== Exercise directions ==
Before printing, remove every picture; then print the lines below exactly, from the first line through the line containing "ship to: 86".

== Supplied information ==

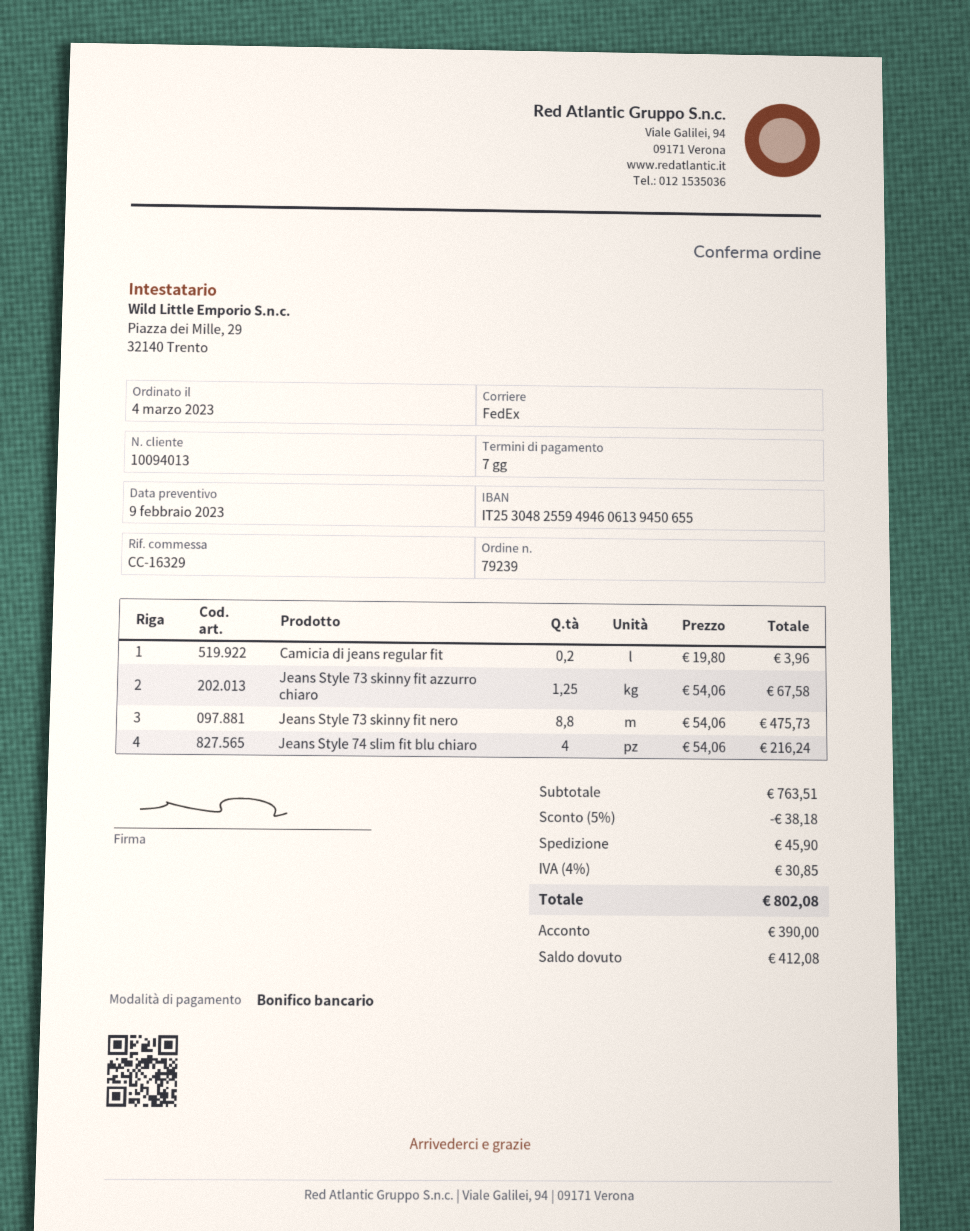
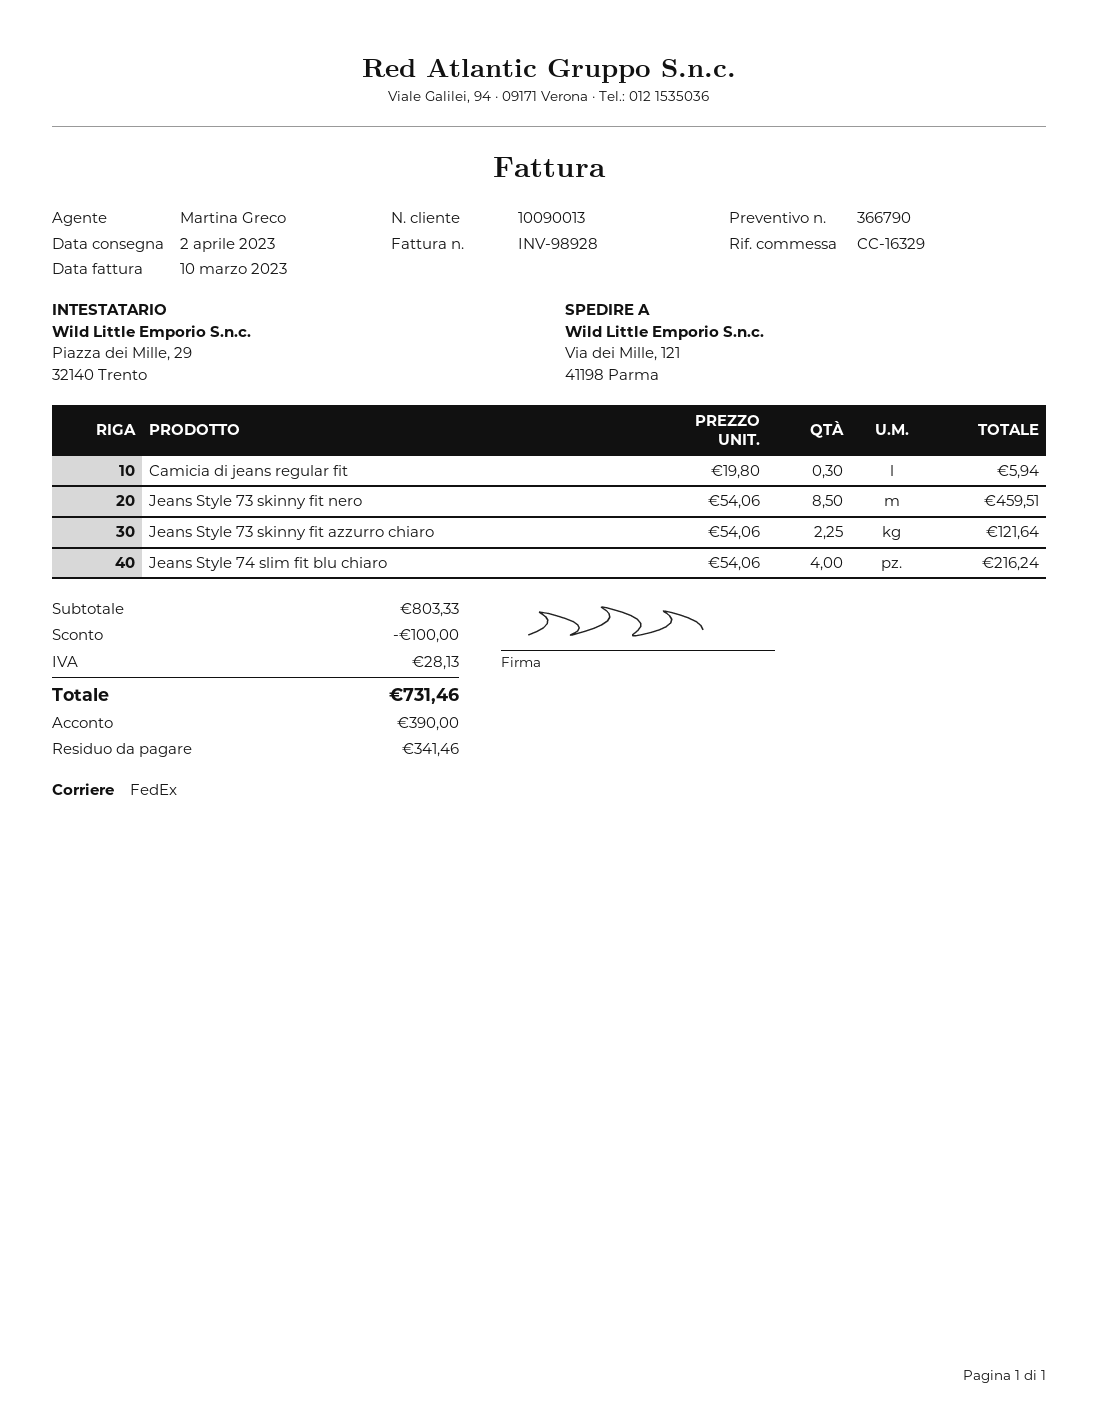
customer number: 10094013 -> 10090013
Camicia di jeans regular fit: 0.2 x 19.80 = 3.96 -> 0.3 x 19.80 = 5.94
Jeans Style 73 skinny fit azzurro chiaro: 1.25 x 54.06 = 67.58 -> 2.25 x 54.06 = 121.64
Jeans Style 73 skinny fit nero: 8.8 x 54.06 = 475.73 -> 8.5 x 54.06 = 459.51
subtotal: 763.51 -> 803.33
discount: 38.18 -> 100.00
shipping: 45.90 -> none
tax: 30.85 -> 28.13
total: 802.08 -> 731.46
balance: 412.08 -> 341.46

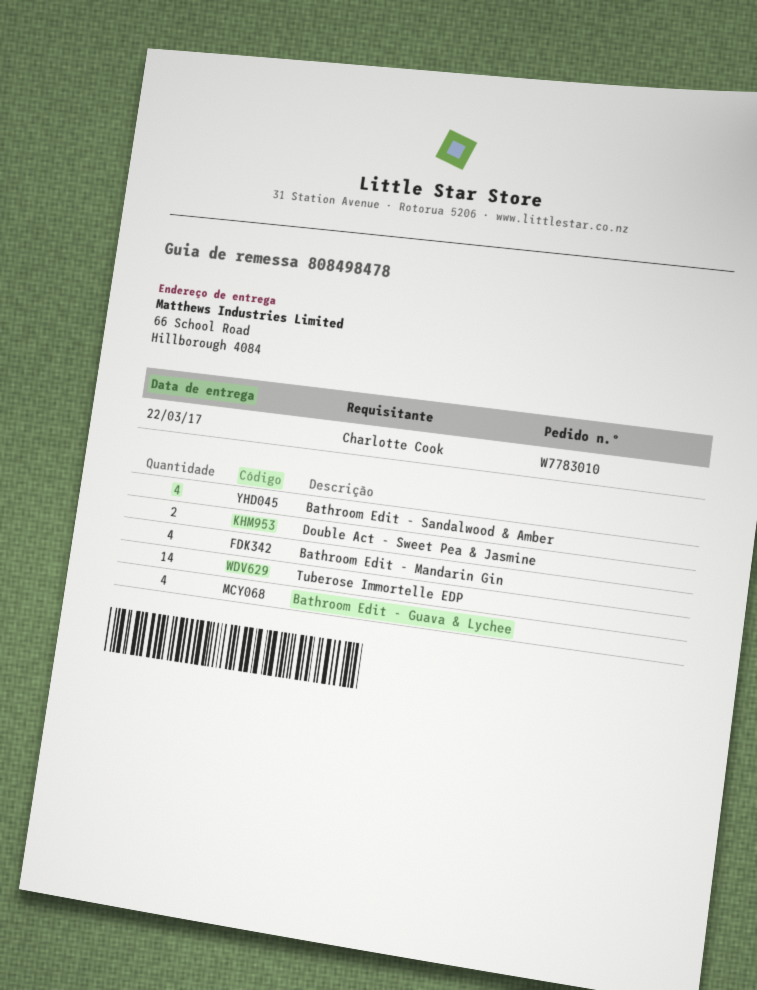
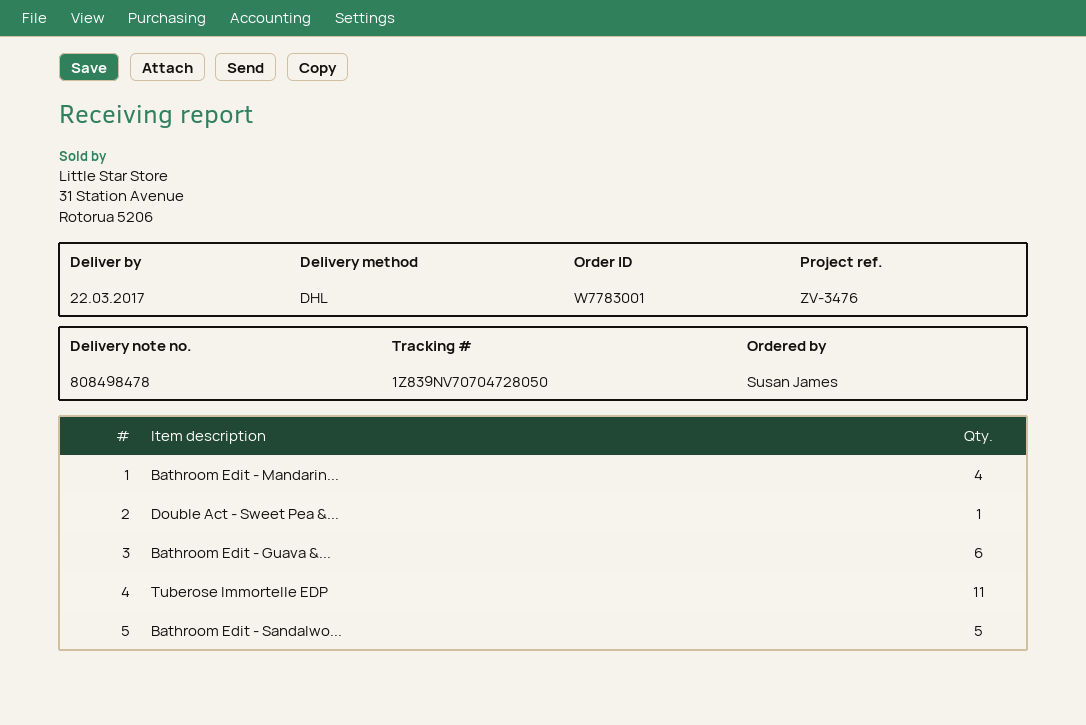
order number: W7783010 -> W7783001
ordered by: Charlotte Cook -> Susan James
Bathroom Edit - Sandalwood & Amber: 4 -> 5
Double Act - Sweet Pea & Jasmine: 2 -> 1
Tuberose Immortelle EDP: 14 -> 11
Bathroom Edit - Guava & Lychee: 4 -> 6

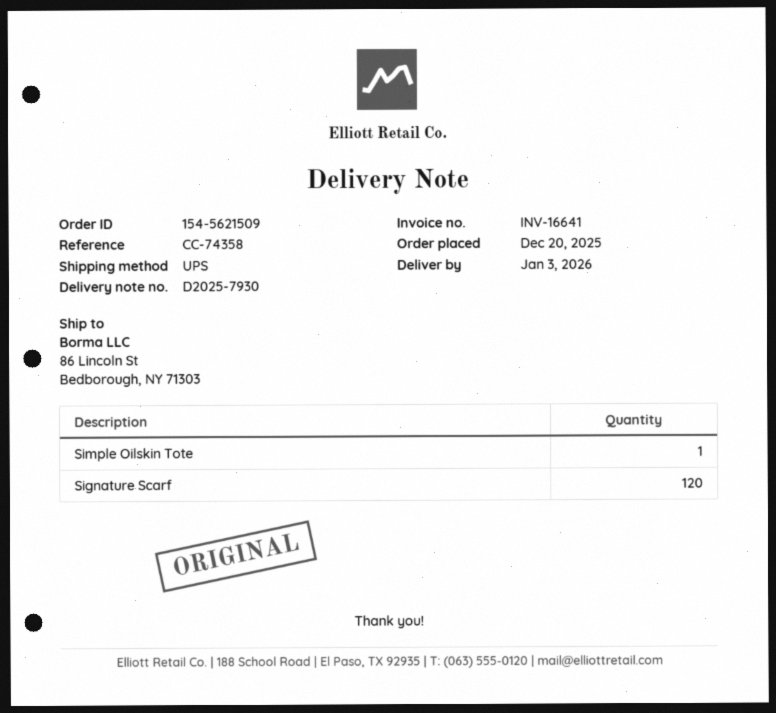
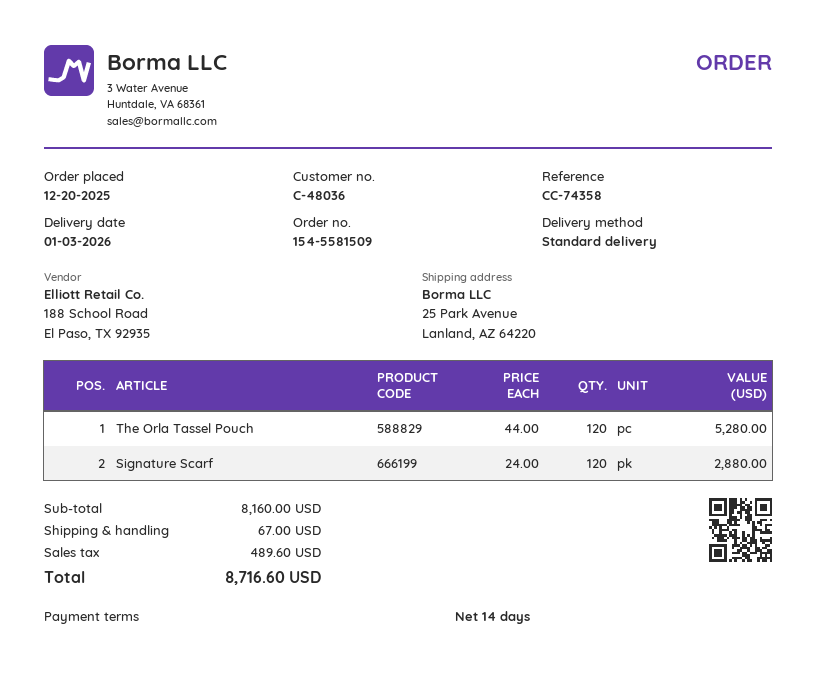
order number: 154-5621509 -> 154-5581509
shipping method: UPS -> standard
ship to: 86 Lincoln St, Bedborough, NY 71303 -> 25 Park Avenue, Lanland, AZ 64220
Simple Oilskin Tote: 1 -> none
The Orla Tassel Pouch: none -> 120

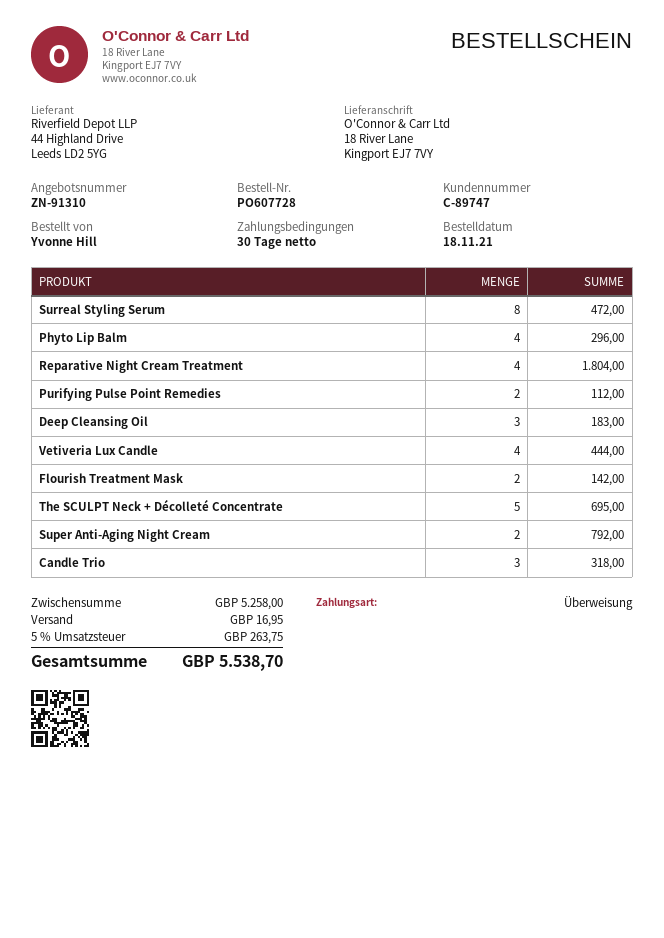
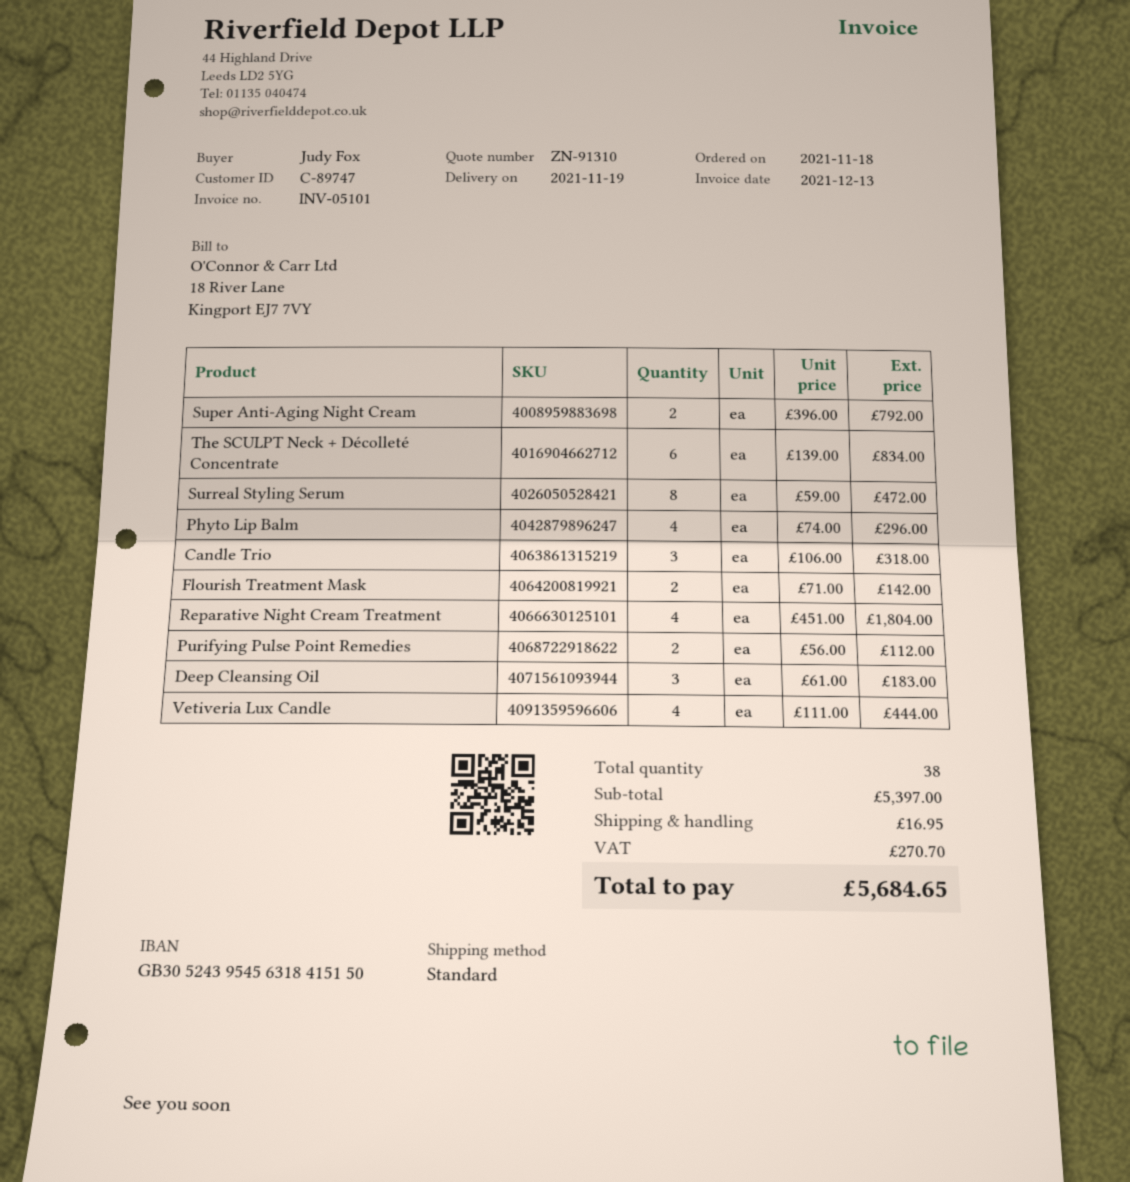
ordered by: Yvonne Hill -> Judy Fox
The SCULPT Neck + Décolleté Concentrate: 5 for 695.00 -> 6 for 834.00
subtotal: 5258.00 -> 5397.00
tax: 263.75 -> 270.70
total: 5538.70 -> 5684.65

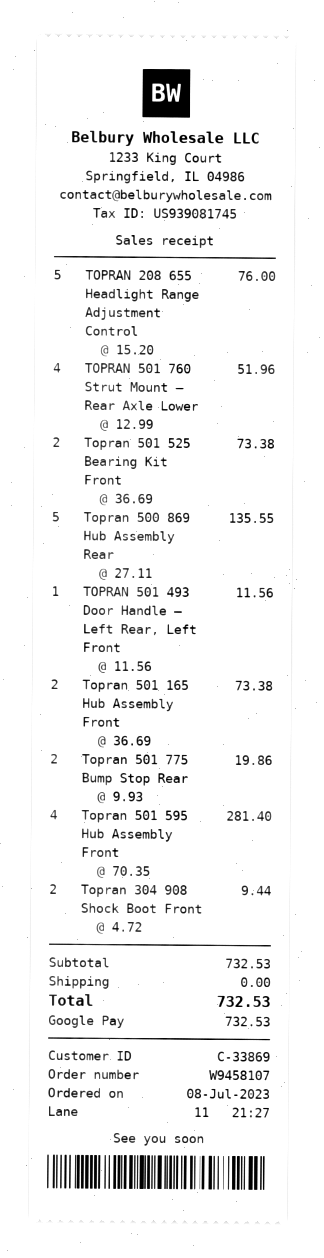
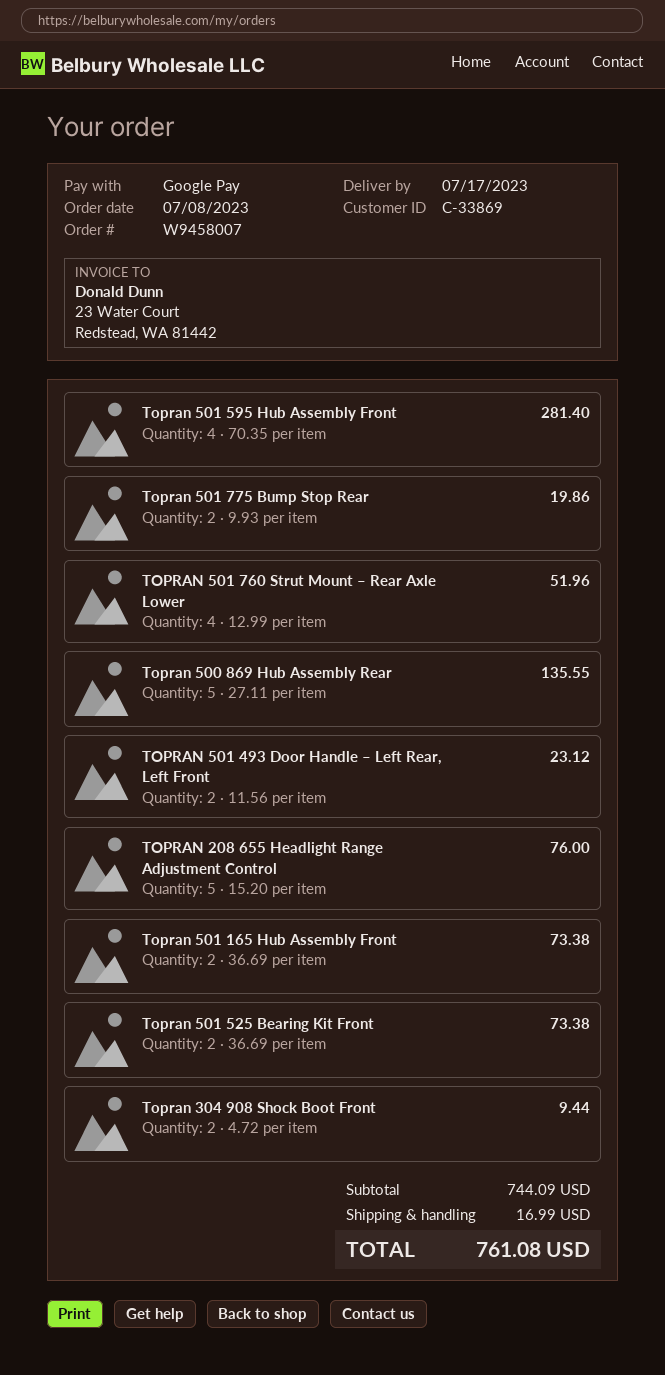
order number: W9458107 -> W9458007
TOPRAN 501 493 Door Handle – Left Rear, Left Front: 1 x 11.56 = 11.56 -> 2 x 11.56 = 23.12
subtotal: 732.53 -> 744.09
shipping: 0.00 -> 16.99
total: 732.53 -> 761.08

== Response to the task ==
customer number: 10094013 -> 10090013
Camicia di jeans regular fit: 0.2 x 19.80 = 3.96 -> 0.3 x 19.80 = 5.94
Jeans Style 73 skinny fit azzurro chiaro: 1.25 x 54.06 = 67.58 -> 2.25 x 54.06 = 121.64
Jeans Style 73 skinny fit nero: 8.8 x 54.06 = 475.73 -> 8.5 x 54.06 = 459.51
subtotal: 763.51 -> 803.33
discount: 38.18 -> 100.00
shipping: 45.90 -> none
tax: 30.85 -> 28.13
total: 802.08 -> 731.46
balance: 412.08 -> 341.46

order number: W7783010 -> W7783001
ordered by: Charlotte Cook -> Susan James
Bathroom Edit - Sandalwood & Amber: 4 -> 5
Double Act - Sweet Pea & Jasmine: 2 -> 1
Tuberose Immortelle EDP: 14 -> 11
Bathroom Edit - Guava & Lychee: 4 -> 6

order number: 154-5621509 -> 154-5581509
shipping method: UPS -> standard
ship to: 86 Lincoln St, Bedborough, NY 71303 -> 25 Park Avenue, Lanland, AZ 64220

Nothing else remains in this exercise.